Jon Flanders' Blog

Passing binary data to BizTalk

Friday, April 15, 2005 7:36:41 AM (GMT Daylight Time, UTC+01:00)

Aaron had a post tonight about XML messaging in BizTalk. I think one of the biggest misconceptions out there about BizTalk is that is has to use XML messages. Although BizTalk has a strong preference for XML messaging, it isn't built to only accept XML.

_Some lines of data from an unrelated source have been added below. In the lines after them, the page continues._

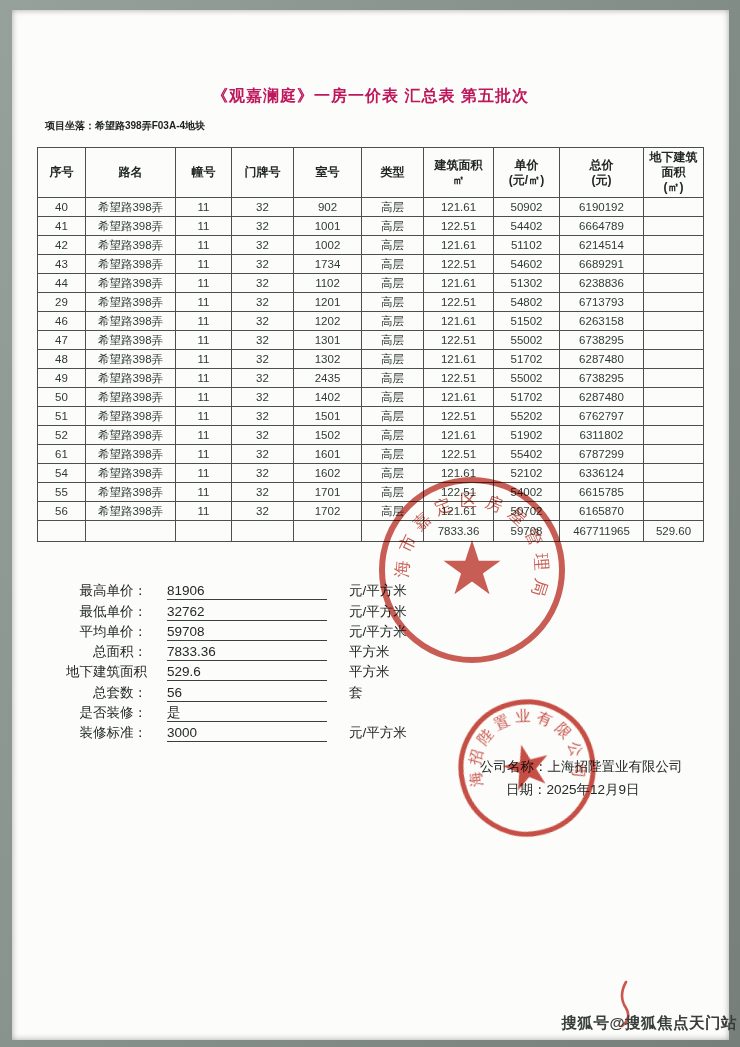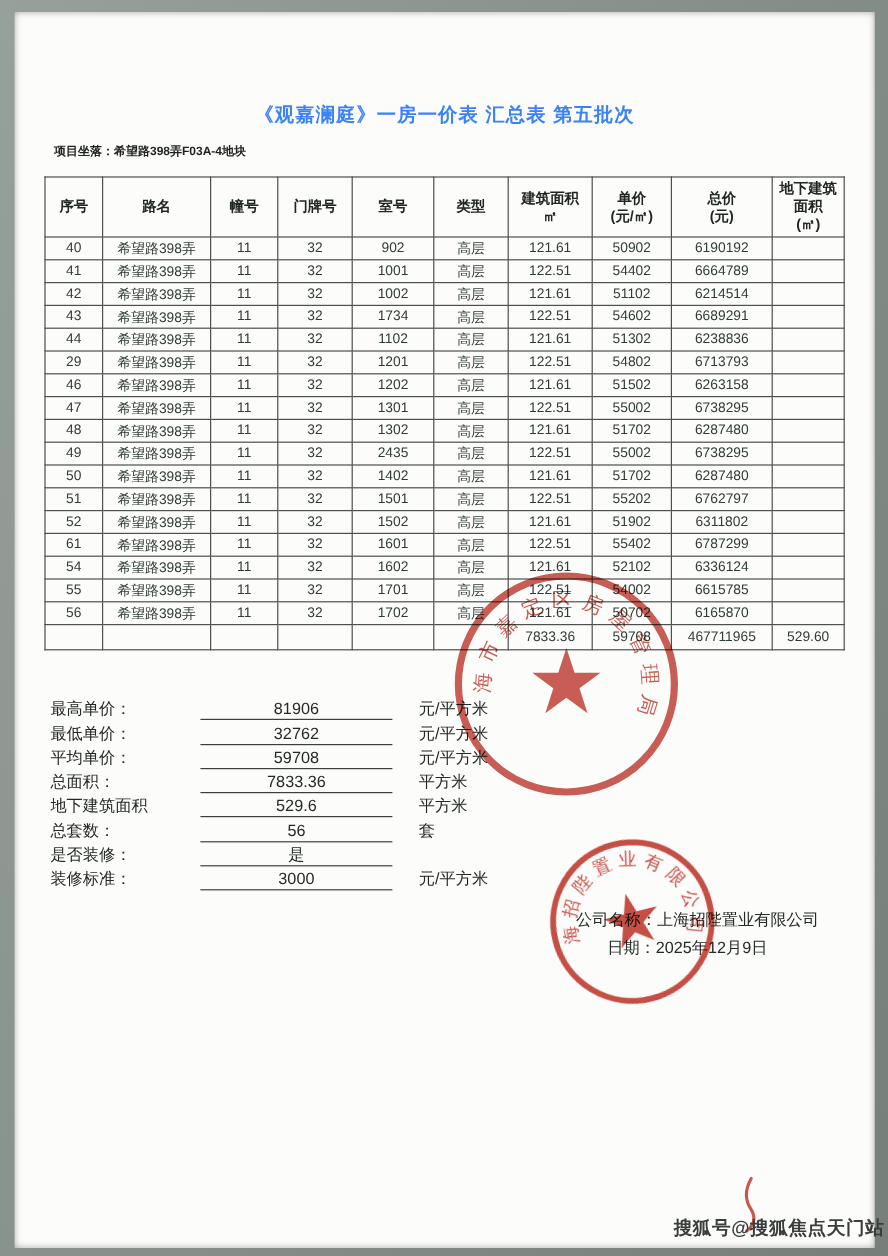--- a/index.html
+++ b/index.html
@@ -18,7 +18,7 @@
   .title {
     position:absolute; top:76px; left:0; width:100%;
     text-align:center; font-size:16px; font-weight:bold;
-    color:#3b82f6; letter-spacing:1px;
+    color:#be185d; letter-spacing:1px;
   }
   .location {
     position:absolute; top:109px; left:33px;

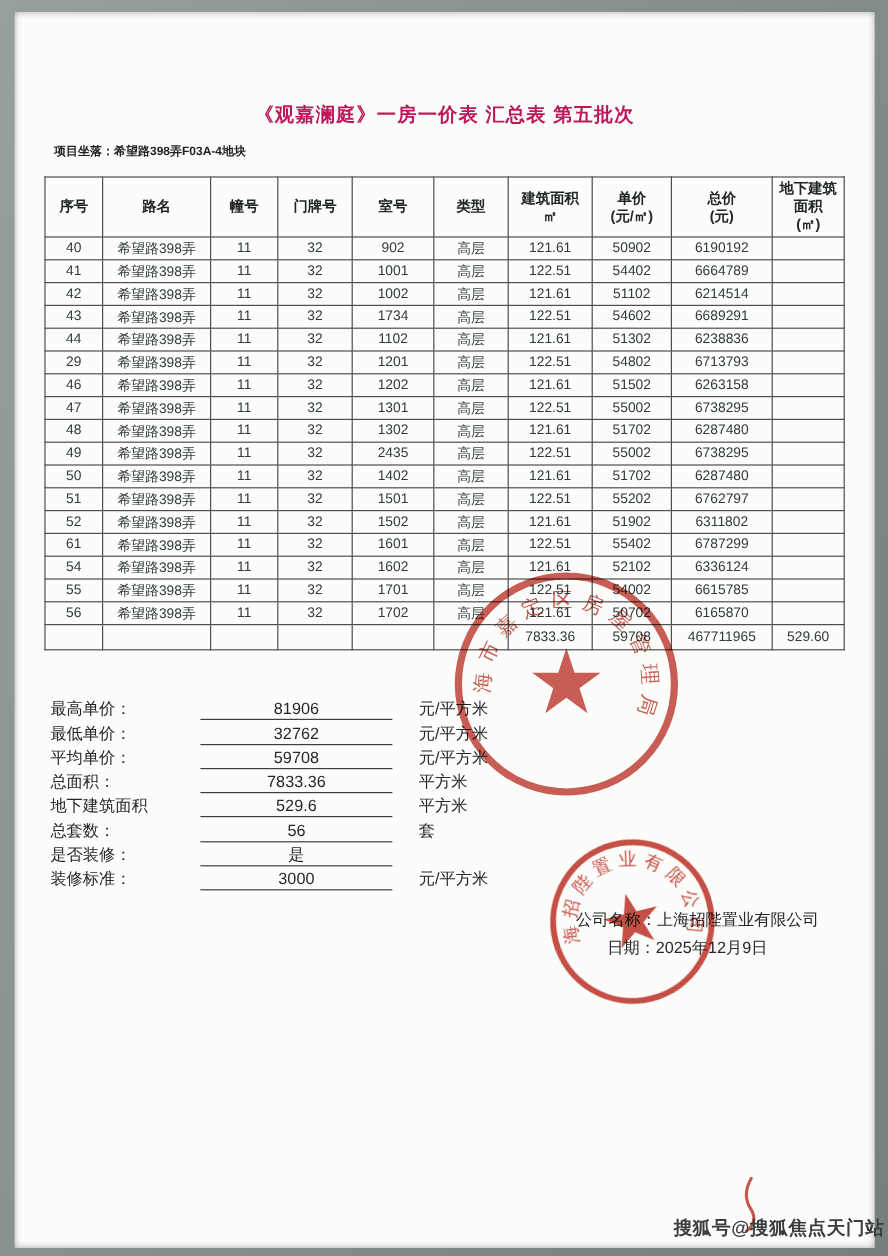--- a/index.html
+++ b/index.html
@@ -41,7 +41,7 @@
   .price-table tfoot td { font-size:11.5px; height:21px; }
   .summary { position:absolute; top:570px; left:30px; }
   .summary-row { display:flex; align-items:flex-end; height:20.3px; font-size:13.5px; color:#23292645; color:#232926; }
-  .s-label { width:105px; text-align:left; }
+  .s-label { width:105px; text-align:right; }
   .s-value {
     width:160px; margin-left:20px; text-align:center;
     border-bottom:1px solid #3c403d; line-height:17px;

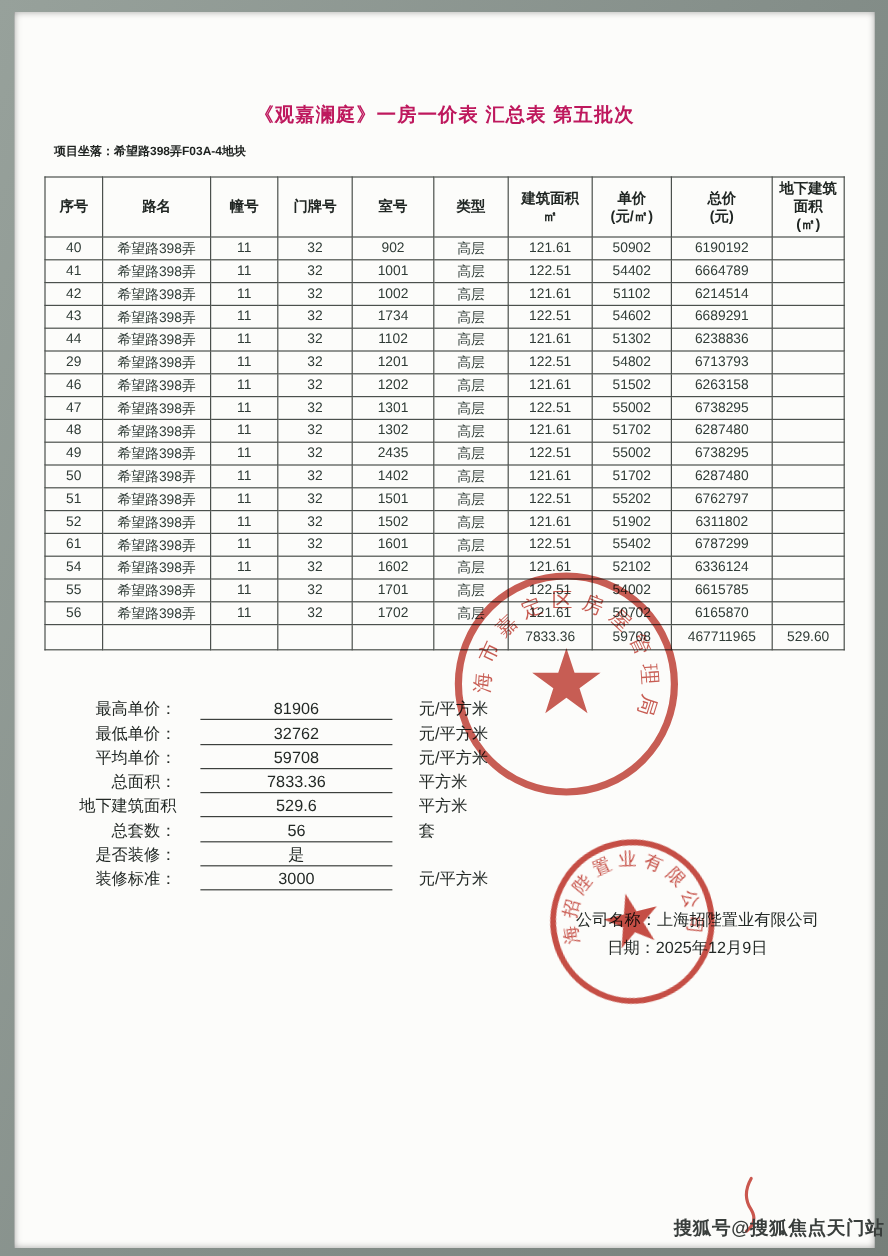--- a/index.html
+++ b/index.html
@@ -43,7 +43,7 @@
   .summary-row { display:flex; align-items:flex-end; height:20.3px; font-size:13.5px; color:#23292645; color:#232926; }
   .s-label { width:105px; text-align:right; }
   .s-value {
-    width:160px; margin-left:20px; text-align:center;
+    width:160px; margin-left:20px; text-align:left;
     border-bottom:1px solid #3c403d; line-height:17px;
   }
   .s-unit { margin-left:22px; }

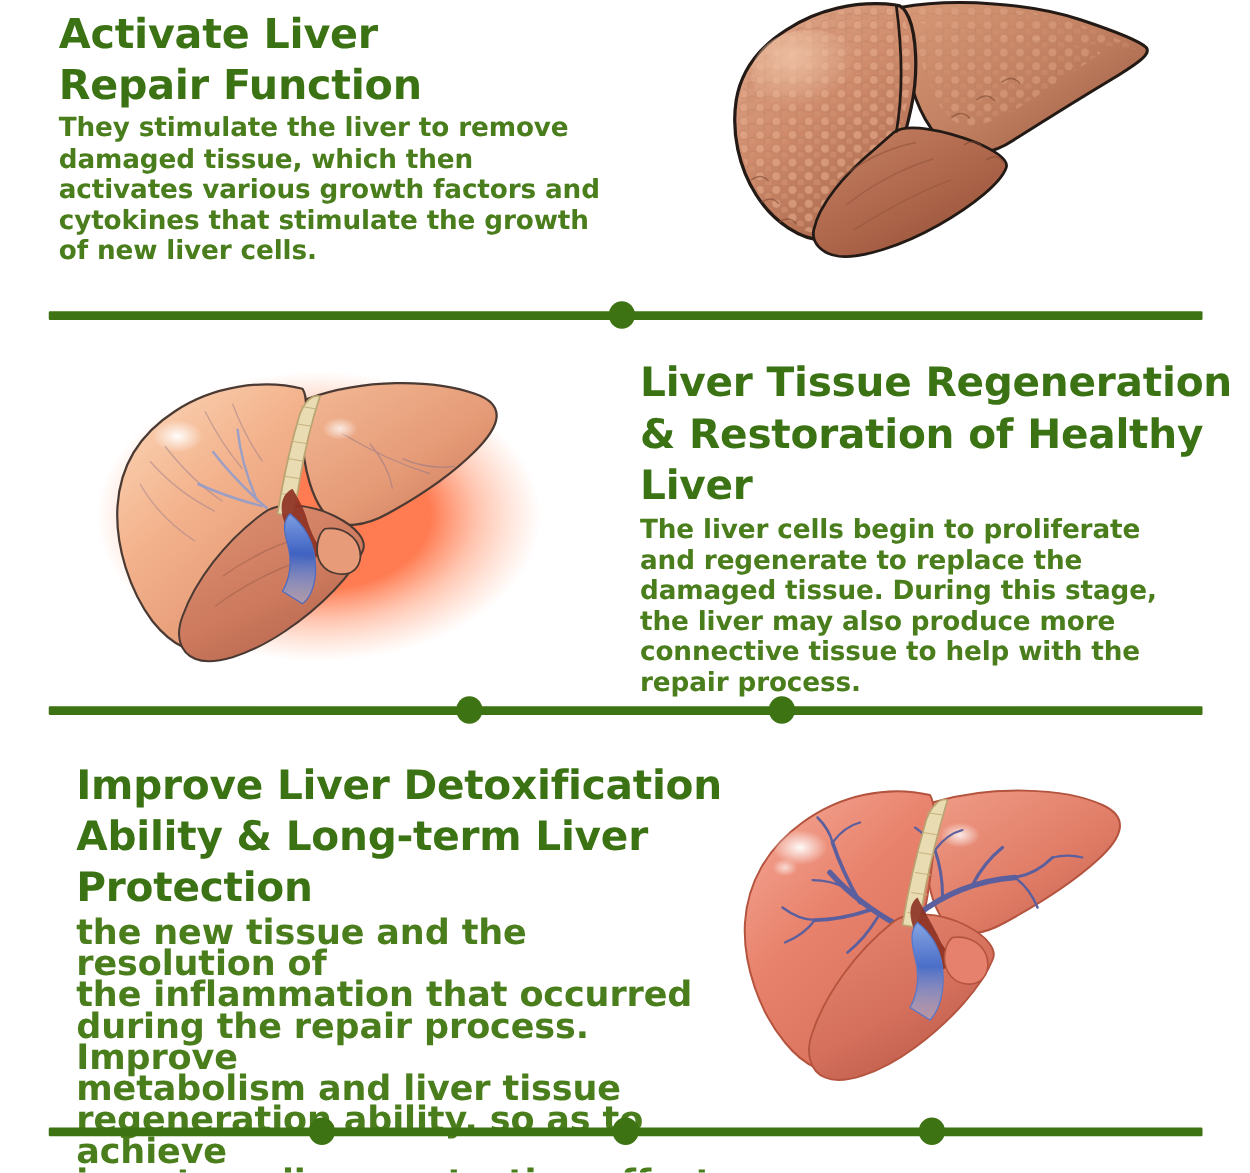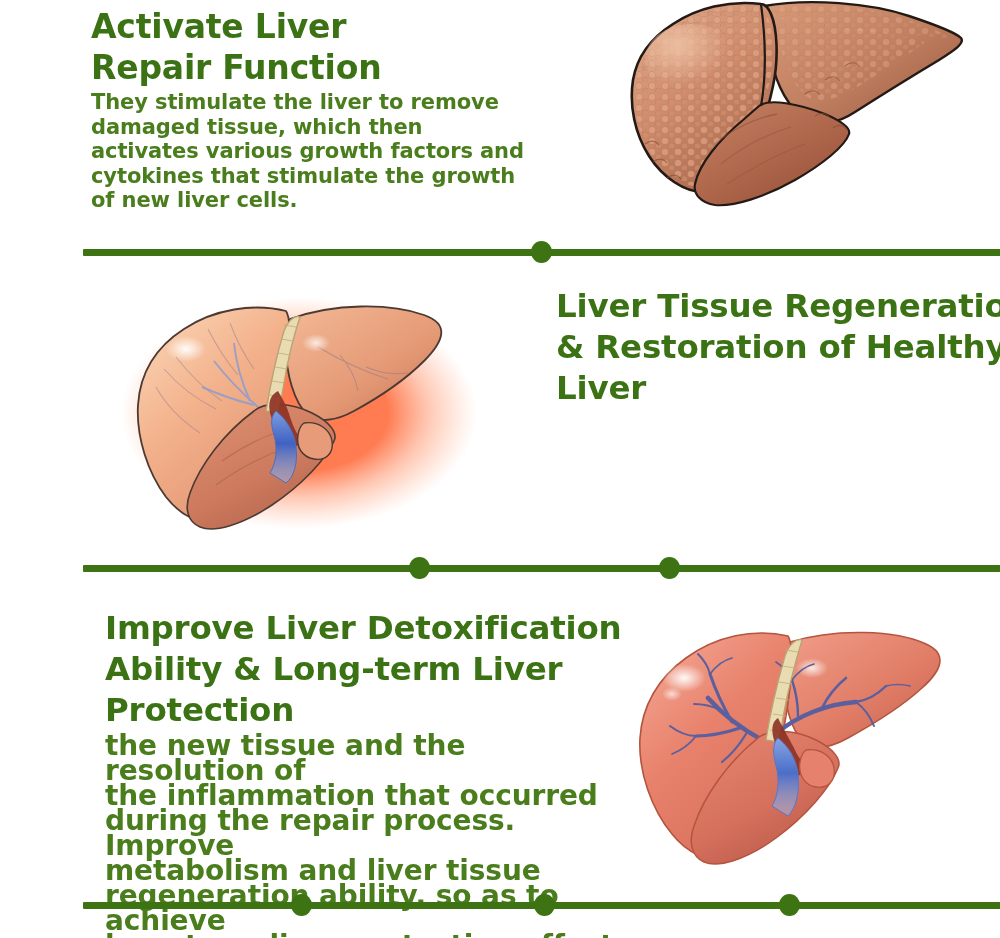--- a/index.html
+++ b/index.html
@@ -21,7 +21,6 @@
     inset: 0;
     width: 924px;
     height: 938px;
-    margin-left: 44px;
   }
 
   

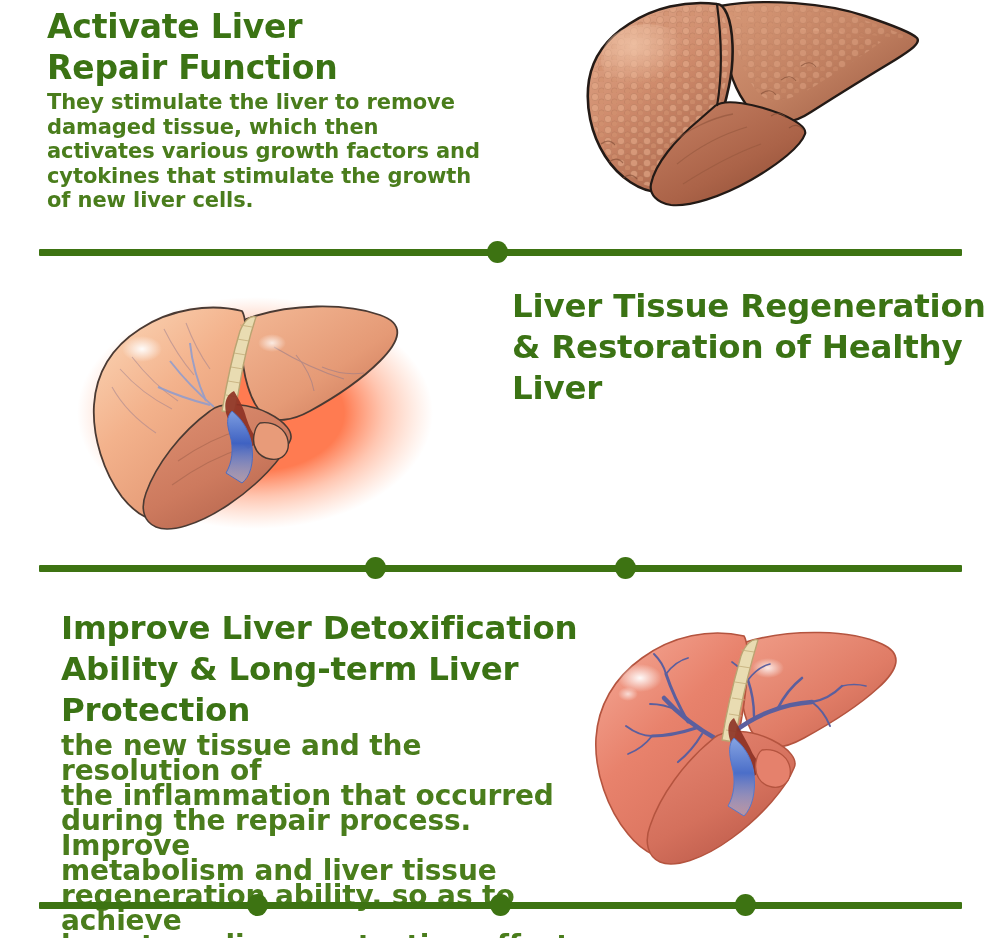--- a/index.html
+++ b/index.html
@@ -281,6 +281,12 @@
     <h2 class="heading">Liver Tissue Regeneration
 &amp; Restoration of Healthy
 Liver</h2>
+    <p class="body-text">The liver cells begin to proliferate
+and regenerate to replace the
+damaged tissue. During this stage,
+the liver may also produce more
+connective tissue to help with the
+repair process.</p>
   </div>
 
   <div class="divider" id="divider-2">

The key to all subscriptions in BizTalk is promoted properties in the Message Context. The Message Context is a set of name/value pairs that travels along with each Message as the Message goes from one BizTalk Service to another. Promoted properties are special (different than just regular context properties) in that they can be used as subscriptions - where a Service can subscribe to messages based upon certainly named properties (like ReceivePortName for example). MessageType is one of the most typically used promoted properties for subscriptions, in fact almost every Orchestration uses MessageType as part of its subscription (usually an Orchestration uses MessageType and the ReceivePortID - the GUID that uniquely identifies a Receive Port as its two pieces of subscription information - the MessageType coming from the PortType used in the Orchestration and the ReceivePortID coming when you bind the Orchestration at configuration time).

 

Actually BizTalk will accept just about any actual physical message format. The key concept is to make sure that whatever the message format, that the subscriptions you set up actually work. Generally getting the subscription to work properly is just a matter of understanding how the pieces fit together.

 

You can download this sample if you are interesting in seeing how BizTalk will allow you to send even messages which are totally binary (in this case, .NET types that have been serialized using the .NET BinaryFormatter). In this sample, I have an Orchestration that takes in a Message of a particular type, which happens to be a .NET message type. Typically when you use a .NET message type in an Orchestration, the Messaging Engine expects that you will send an Xml representation of that object (as if the object had been serialized using the XmlSerializer type). But if the .NET type uses the Microsoft.XLANGs.BaseTypes.CustomFormatterAttribute you can specify an implementation of IFormatter (the .NET Serialization interface) and then pass a .NET as a non-XML serialized message. The key to making this work of course is the key to making any subscription in BizTalk work, which is to make sure the correct Context Properties have been promoted (the key Context Property of course is MessageType). The Orchestration not only accepts a message of this type but also deserializes (implicitly through a cast which the BizTalk Orchestration compiler turns into code that runs the BinaryFormatter) the message into a live .NET object, and the serializes that new object into a Binary message to send to its Send Port - back into the MessageBox.

In order for this sample to work (and any messaging to an Orchestration which doesn't use the typical message routing), there is a custom pipeline in the "BinFormat" project that puts the MessageType into the message context as a promoted property. In this case the MessageType is the fully-qualified type name of the .NET message type, in the typical case the MessageType is the Namespace URI of the schema the message is associated with the Root element name of the document tacked onto that string with the hash symbol (like http://mynamespace#RootElementName). This custom pipeline uses my ContextAdder component - which you can download here.

The whole point here is that BizTalk does not *have* to rely on XML to get its work done, although using XML in BizTalk is generally the preferable solution. Also there is a btsnapshot directory (binapp) inside of the solution folder you can use with BTSnapshot if you just want to setup the ports and see the app run. The SaveLoadBinaryMessage application can be used to write a formatted message to the file system, and also so deserialize a message written to the Send Port (assumes you are using the FILE adapter with the BinOrch Orchestration). You can download the sample (full source) here (259.92 KB). Happy Binary BizTalk messaging.